C’était d’ailleurs la condition pour que je parte de Lorient, où j’aurais pu terminer ma carrière. Mais je ne voulais pas rester dans ce confort. Forcément, la LDC, ça reste de gros souvenirs. Premier match contre Milan : je suis remplaçant. Alors que j’étais titulaire lors de toutes les rencontres précédentes de L1… Bon. Face au Real Madrid, là, j’ai joué. Et en fait, c’est lorsque tu es sur le terrain que tu captes vraiment. Tu te rends compte que c’est la crème de la crème. T’as l’impression que tous les matchs que tu as faits avant, ça compte pour du beurre. C’est du bidon. Tu as toute ta carrière qui défile. On fait un super match… et on perd 3-0. Tu sentais que le Real avait une marge, alors que nous, on était au taquet.

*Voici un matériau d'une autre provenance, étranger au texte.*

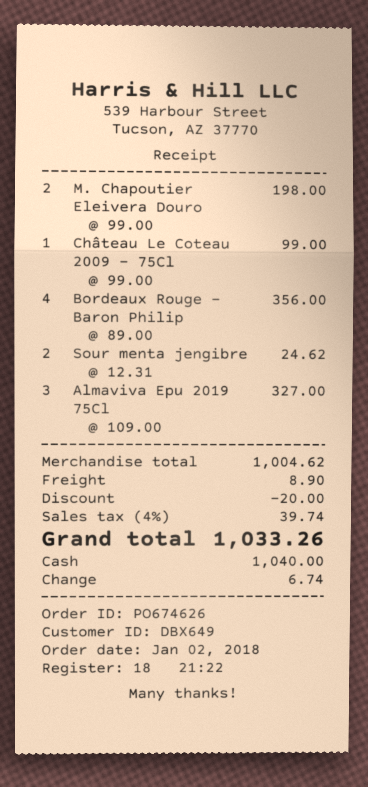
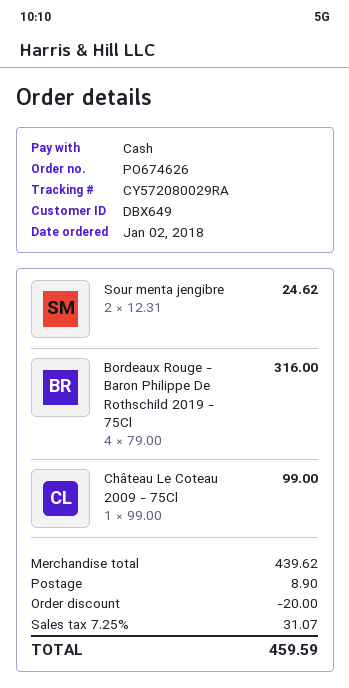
M. Chapoutier Eleivera Douro: 2 x 99.00 = 198.00 -> none
Bordeaux Rouge - Baron Philip: 4 x 89.00 = 356.00 -> 4 x 79.00 = 316.00
Almaviva Epu 2019 75Cl: 3 x 109.00 = 327.00 -> none
subtotal: 1004.62 -> 439.62
tax: 4% = 39.74 -> 7.25% = 31.07
total: 1033.26 -> 459.59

Autres moments sensationnels, ce sont ces trophées glanés avec un club qui n’avait plus gagné de titre depuis dix-sept ans…Depuis 1993, Marseille n’avait rien gagné… Tu imagines ? Alors, on a commencé par une Coupe de la Ligue. Une minuscule Coupe de la Ligue, j’ai envie de te dire. Mais vu l’attente et l’émotion du public, c’était comme ramener le championnat. La folie. Ramener l’OM sur le devant de la scène, c’était fou. Quand on a vu l’engouement, le feu sur le Vieux-Port et tout, on s’est dit : « Putain, on est obligés de ramener le titre de champion ! » À ce moment-là, on avait deux matchs en retard. On joue quatre jours après la finale, on gagne. Une semaine après, on gagne de nouveau et on passe premiers. Le championnat avait tourné. C’était fini.
Surtout avec Didier Deschamps, le symbole du pragmatisme !(Il rigole) Ouais… Il ne se prend pas la tête, surtout. C’est un de ses points forts. Autant il veut tout contrôler et tout connaître de l’adversaire, autant sur certains détails…
Il ne va pas te faire chier pour des trucs puérils comme d’autres entraîneurs. J’en ai vues, des causeries d’après-match de 45 minutes après une défaite qui ne servent à rien. Lui, c’est : « C’est bien, on a gagné, félicitations, rentrez chez vous, reposez-vous bien, on rejoue dans trois jours. » Ou : « On a perdu, on ne va pas s’enflammer, on ne va pas pleurer, on se reconcentre, on se remet au boulot et on change les choses pour samedi. » Ça dure deux-trois minutes, tu vois ce que je veux dire ? Et s’il a un problème avec un gars, il le chope et lui parle entre quatre yeux…
Vous la sentiez, la tension Deschamps-Anigo ?Bah elle était officielle, donc on était au courant ! Mais on ne les a jamais vus s’embrouiller en direct, hein.
Du coup, tu vas supporter qui lors de Lorient-Marseille ?Je ne suis pas du genre à supporter une équipe, mais je regarde beaucoup le foot en général. Et ça va être un match compliqué pour l’OM.